Taking Care of People; Altus AFB celebrates Nurses Week

  • Published
  • By A1C Jackson N Haddon
They take care of the sick and wounded, sometimes staying with patients in their last moments. They provide a wide range of care and work as a team to save lives all across the globe. Not only are they vital during contingency operations, but they also do a lot at home stations to take care of Airmen and their Families. Nurses handle all sorts of medical tasks and Altus Air Force Base is taking a week to thank them for their service.

National Nurses Week is celebrated on the week of May 6 and was first celebrated in 1954. More than 30 Nurses and Technicians work on Altus AFB, seeing more than 400 patients per week ranging from military members to family and veterans alike.

“National Nurses Week is a time to recognize nurses and technicians throughout the world for all the work they do,” said U.S. Air Force Maj. Shaun Westphal, 97th Medical Operations Squadron flight commander of flight medicine and aerospace operational medical clinics. “The Air Force recognizes nurses and technicians together in this week. The nurses and technicians work very closely together and the functions we do depend on each other.”

The decision to celebrate nurses and nurse technicians during National Nurses Week was made by the Air Force to highlight the importance of working together as a team.

“We value the team in the military,” said U.S. Maj. Christopher Nidell, 97th MDOS flight commander of primary care. “You can’t do this job without being a team. You look at this job and see that Nursing has a proud tradition, but we can’t do everything. The team approach is part of what makes us the world’s greatest military.”

Military nurses handle a lot and their importance to the Air Force and its mission cannot be understated.

“One thing that the Air Force has very proudly talked about is that our survivability rate is the highest it’s ever been,” said Nidell. “We have rates going back a number of years but, right now we’re at 98% saved from battlefield injury to a higher field of care. Our men and women that get injured in battle are surviving. That’s something we couldn’t do if nurses and technicians didn’t work as a team.”

Working as a team is important, but so is a drive for working hard and taking care of people. Some nurses choose the career because something motivated them from their past.

“I decided I wanted to become a nurse when I was a sophomore in high school,” said Westphal. “I had a grandparent who’d gotten sick and I saw the efforts that the staff in the hospital had provided.

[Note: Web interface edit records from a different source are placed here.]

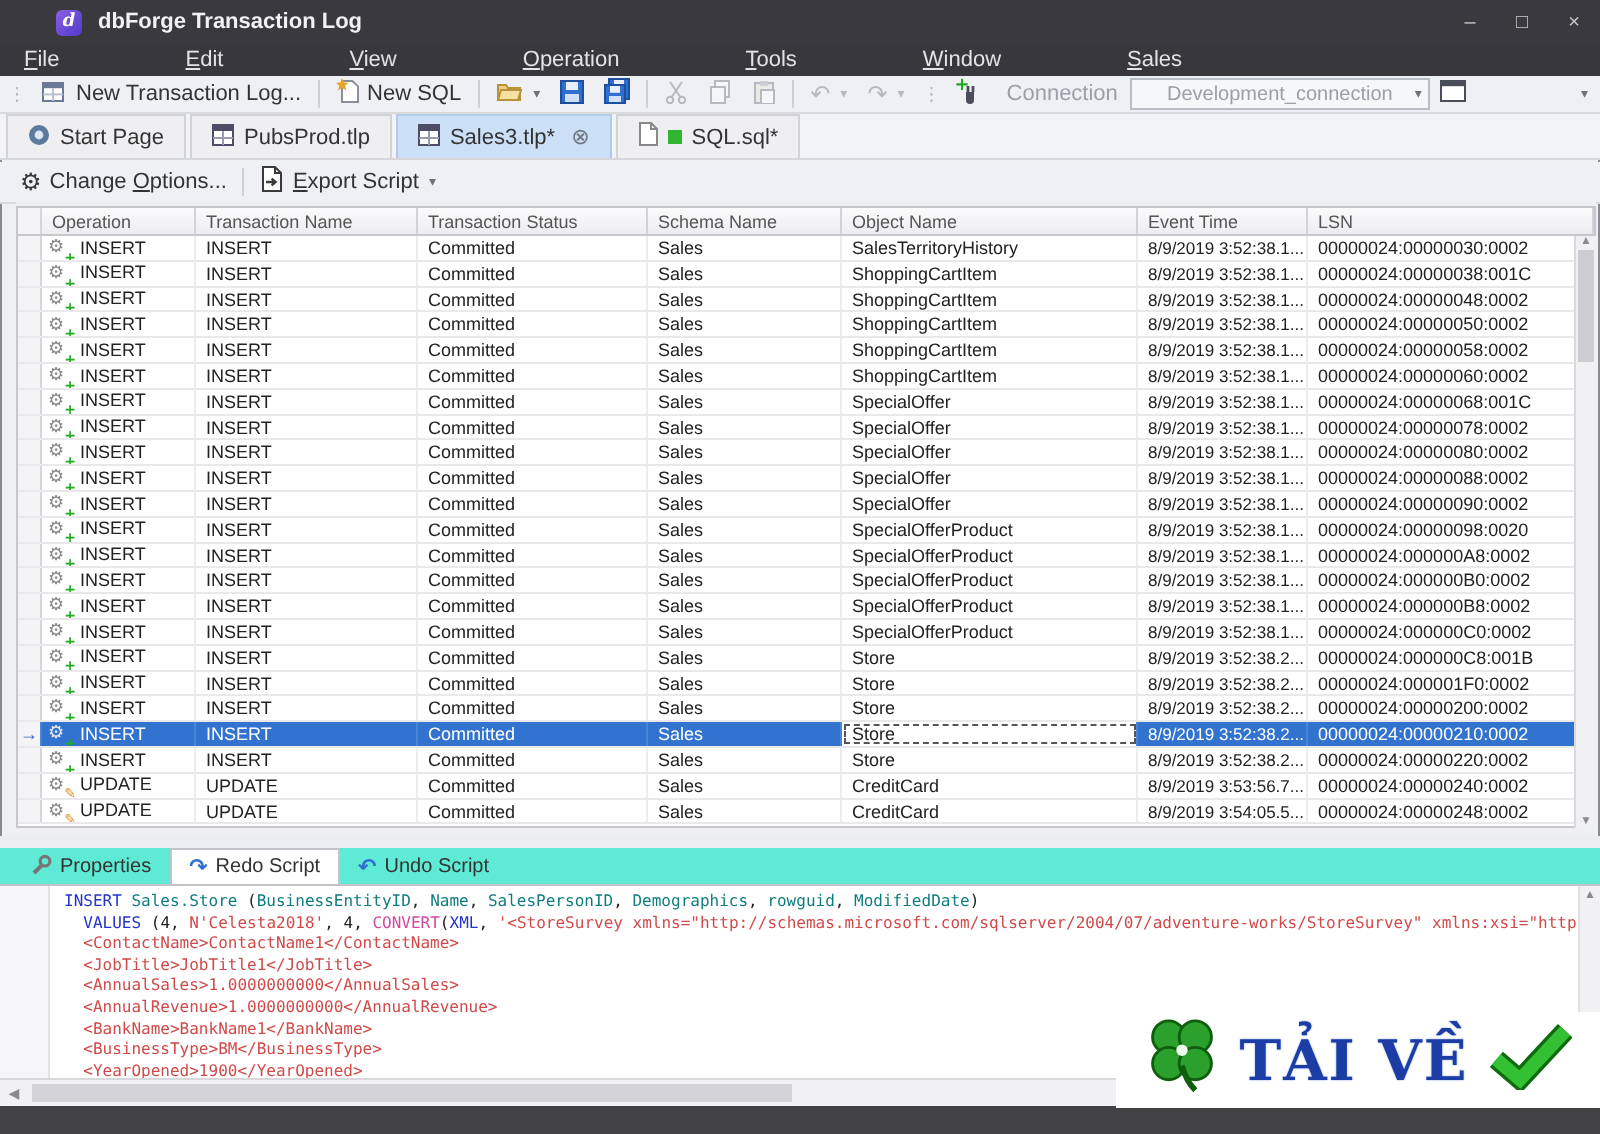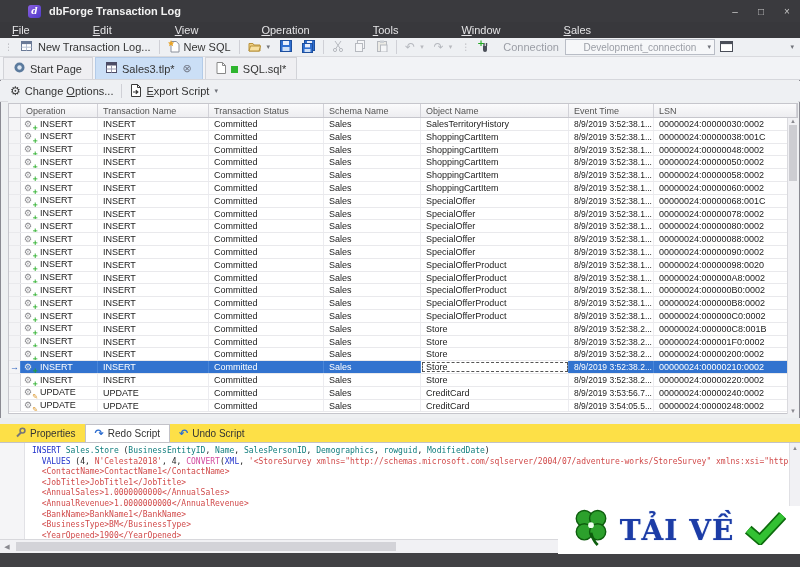--- a/index.html
+++ b/index.html
@@ -228,6 +228,15 @@
           </svg></span>
         <span>Start Page</span>
       </div>
+      <div class="dtab">
+        <span><svg width="11" height="11" viewBox="0 0 11 11">
+            <rect x="0.5" y="0.5" width="10" height="10" fill="#fff" stroke="#4d4d66"></rect>
+            <rect x="0.5" y="0.5" width="10" height="3" fill="#4d4d66"></rect>
+            <line x1="5.5" y1="3.5" x2="5.5" y2="10.5" stroke="#9a9ab0"></line>
+            <line x1="0.5" y1="7" x2="10.5" y2="7" stroke="#9a9ab0"></line>
+          </svg></span>
+        <span>PubsProd.tlp</span>
+      </div>
       <div class="dtab active">
         <span><svg width="11" height="11" viewBox="0 0 11 11">
             <rect x="0.5" y="0.5" width="10" height="10" fill="#fff" stroke="#4d4d66"></rect>

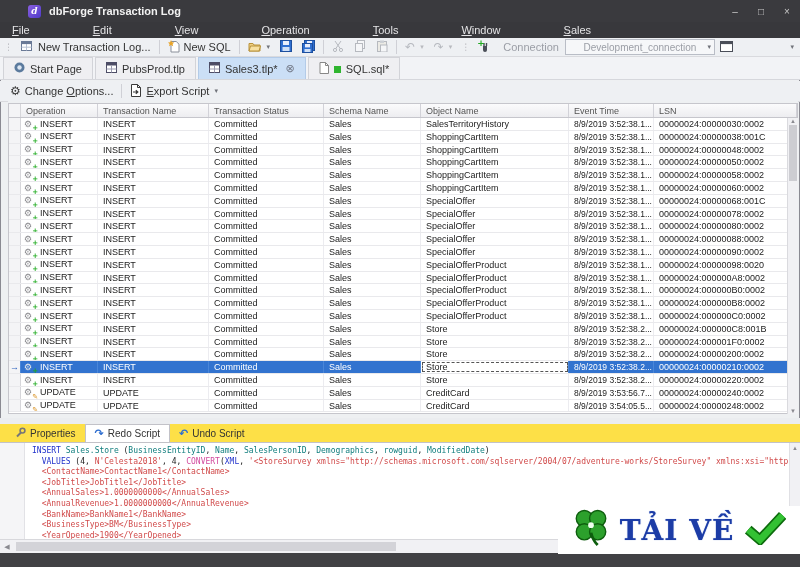--- a/index.html
+++ b/index.html
@@ -72,7 +72,7 @@
   .vsp{flex:1;}
   
   .splitter{position:absolute;left:0;top:418px;width:100%;height:6px;background:#ebedf0;}
-  .panel-tabs{position:absolute;left:0;top:424px;width:100%;height:18px;background:#fde047;display:flex;align-items:flex-end;padding-left:6px;box-sizing:border-box;}
+  .panel-tabs{position:absolute;left:0;top:424px;width:100%;height:18px;background:#5eead4;display:flex;align-items:flex-end;padding-left:6px;box-sizing:border-box;}
   .ptab{display:flex;align-items:center;gap:4px;height:17px;padding:0 9px;font-size:10px;color:#333;}
   .ptab.active{background:#fff;border:1px solid #c2c2c8;border-bottom:none;}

I felt like if I could give that back, that it would be a debt repaid.”

Becoming an Air Force Nurse can mean taking care of patients in the air and on the ground. Whether in a clinic, a full hospital or intensive care; military nurses work hard to take care of people. National Nurses Week is about taking a moment to thank nurses for all the care they’ve given to all their patients.


Nurses are important to the Air Force, allowing it the capability to take care of Airmen at home station and in a deployed or combat environment. That crucial ability to take care of its Airmen is celebrated by the Air Force during National Nurses Week here on Altus AFB.